Justice's U.S. HIstory Blog 
Monday, 23 January 2012

DULCE ET DECORUM EST

Bent double, like old beggars under sacks,

Knock-kneed, coughing like hags, we cursed through sludge,

Till on the haunting flares(rockets which were sent up to burn with a brilliant glare to light up men and other targets in the area between the front lines) we turned our backs

And towards our distant rest(a camp away from the front line where soldiers might rest for a few days) began to trudge.

Men marched asleep. Many had lost their boots

But limped on, blood-shod. All went lame; all blind;

Drunk with fatigue; deaf even to the hoots(the noise made by the shells rushing through the air )

Of tired, outstripped(outpaced, the soldiers have struggled beyond the reach of these shells which are now falling behind them as they struggle away from the scene of battle) Five-Nines(5.9 calibre explosive shells) that dropped behind.

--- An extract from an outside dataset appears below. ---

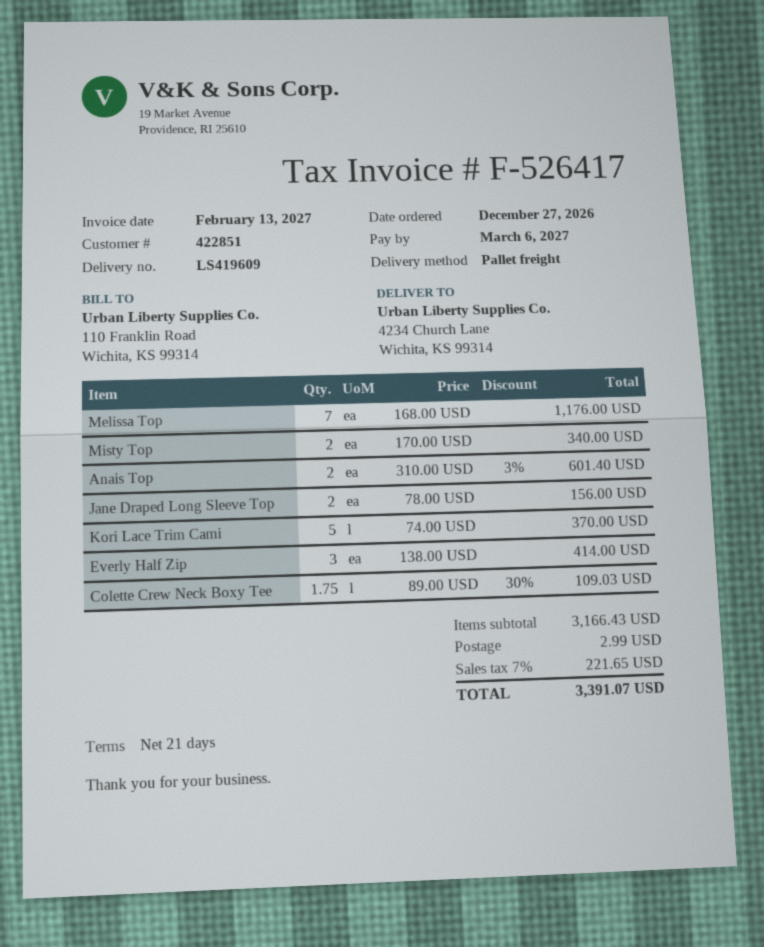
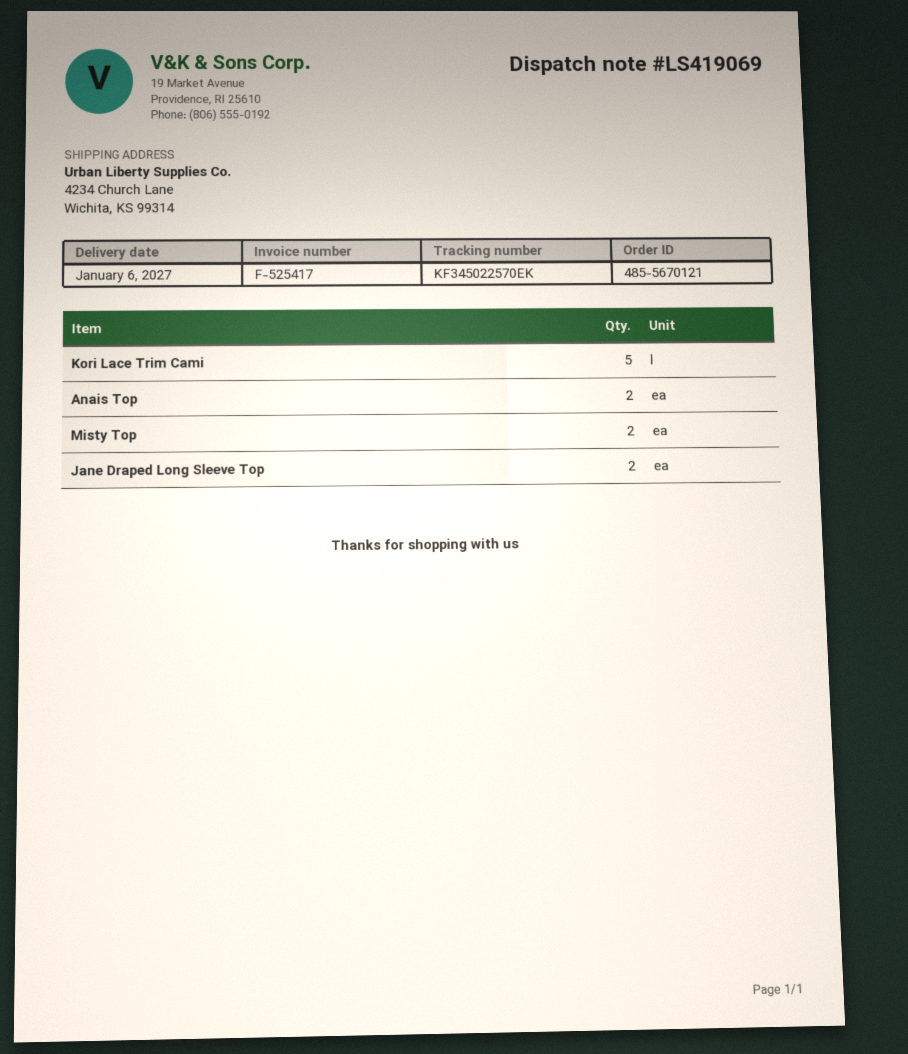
delivery note number: LS419609 -> LS419069
invoice number: F-526417 -> F-525417
Melissa Top: 7 -> none
Everly Half Zip: 3 -> none
Colette Crew Neck Boxy Tee: 1.75 -> none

GAS!(poison gas. From the symptoms it would appear to be chlorine or phosgene gas. The filling of the lungs with fluid had the same effects as when a person drowned) Gas! Quick, boys! — An ecstasy of fumbling,

Fitting the clumsy helmets(the early name for gas masks) just in time;

But someone still was yelling out and stumbling

And floundering like a man in fire or lime(a white chalky substance which can burn live tissue)...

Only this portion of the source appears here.